Lori Valentine, chair of the Food Truck Hub Oversight Committee, also spoke in support of the legislation and said that other members of the committee had expressed support as well.

Food truck fees in Prince George’s County are the highest in the region, she said, but “the possibilities are endless” for food truck owners with these new bills because it will give the county a chance to support a vibrant food truck communities like surrounding jurisdictions.

“The legislation before you embodies the collective effort of the Food Truck Hub Committee and promotes the type of new dining experiences that are taking place all around the region,” Valentine said to the council.

At the end of the meeting, the council received a briefing on the county’s domestic violence grant.

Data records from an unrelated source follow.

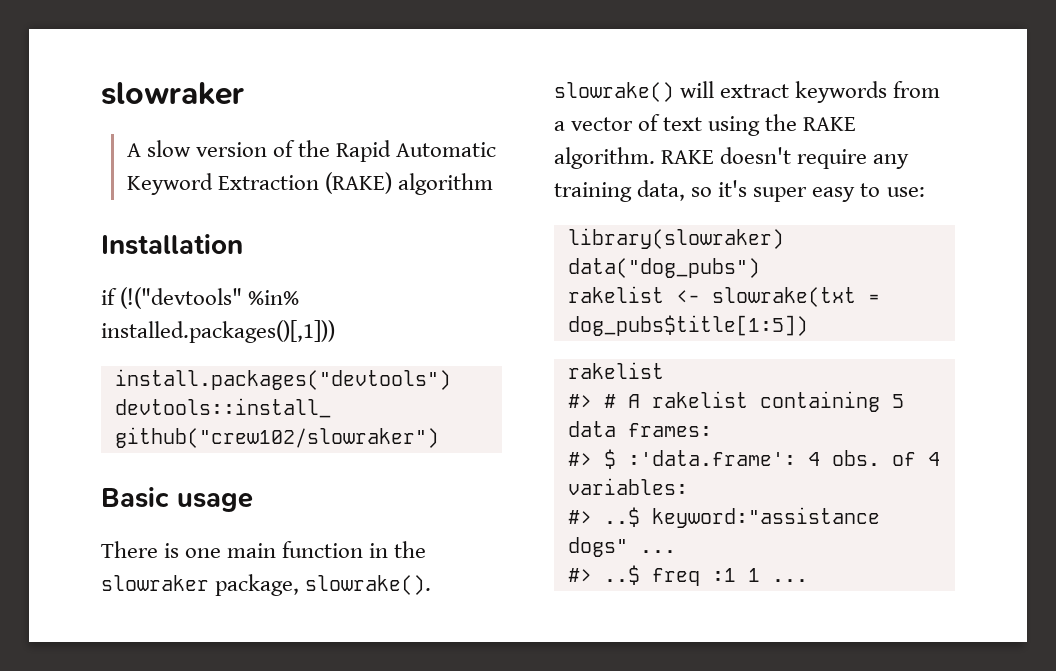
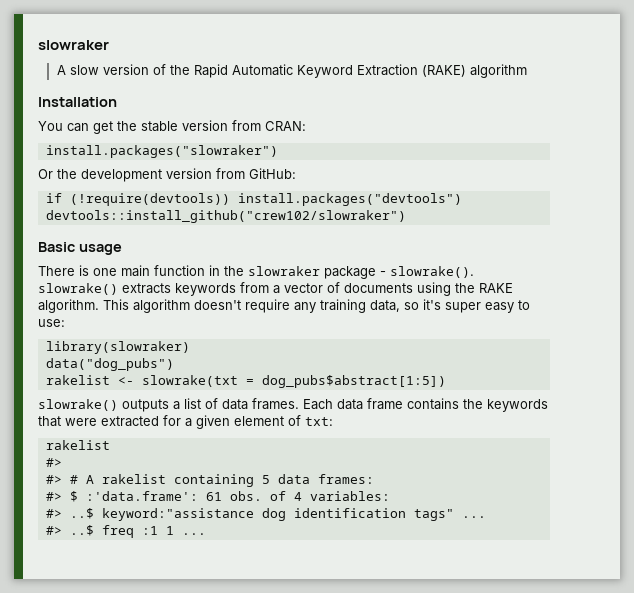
[101,287,300,309] [101,320,335,343] if (!("devtools" %in% installed.packages()[,1])) // -> [38,120,306,134] [45,145,278,158] [38,168,296,182] [45,193,230,206] You can get the stable version from CRAN: // install.packages("slowraker") // Or the development version from GitHub: // if (!require(devtools))
[215,574,432,596] [554,81,790,102] package, slowrake(). slowrake() will extract -> [324,266,474,279] [38,283,171,295] package - slowrake(). slowrake() extracts
[663,117,703,131] text -> [344,283,413,293] documents
[661,150,715,164] RAKE -> [103,299,190,313] This algorithm
[567,315,808,336] dog_pubs$title[1:5]) -> [261,375,446,388] [38,398,548,412] [38,415,333,429] dog_pubs$abstract[1:5]) // slowrake() outputs a list of data frames. Each data frame contains the keywords that were extracted for a given element of txt:
(592, 401) none -> [45,475,62,484] // #>
[807,452,820,466] 4 -> [205,492,222,501] 61
[567,537,628,557] dogs" -> [261,508,454,521] dog identification tags"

According to Government Operations and Fiscal Policy Committee Director Howard Stone, the county allocates $500,000 per year towards the grant, which is awarded to nonprofit organizations working to assist victims of domestic violence throughout the county. As of fiscal year 2020, the county has spent a total of $2 million on the grant since it was implemented four years ago. Winners of the next grant cycle will be notified on Oct. 19.

Stone commended the council for positively using the county’s resources, after which Grants Consultant Donna Crocker Mason updated the council on the success of the grant in previous years and things that need to be improved in the future.

In 2017, the county awarded 11 grants. They awarded eight grants in 2018 and awarded 13 in 2019. The program has four focus areas: housing, prevention, counseling and advocacy, and applicants can apply in one area. However, housing has received the least amount of applicants.

“The areas of greatest concern to us right now happen to be within the housing grants,” Mason said. “We’ve done some analysis that helped us look at what areas people write grants for us, and I think because of not as much collaboration as could be, fewer choose housing and fewer choose counseling.”

The county allocated a total of $250,000 to the Department of Family Services budget for housing, and Stone suggested that the council revisit that to see how it was used and what the county could be doing better.

“Let’s figure it out so we can get prepared in the future to tackle this piece around housing because I do think that is our rubicon that we have to cross,” Councilmember Derrick Leon Davis (District 6) said of the issue. “We know that this network of places that are safe for victims of domestic violence has to be created; it has to be collaboratively supported by everyone from the bystander to the courts.”

Within the past year of working with domestic violence organizations in the county, the emphasis has been on collaboration, and building capacity among them, said Mason, who highlighted some successful activities that made an impact in 2019.

These included a collaboration between two nonprofits and the faith community on bystander training, a breakfast roundtable in Bowie that included a survivor panel and programs working specifically with the Spanish-speaking community.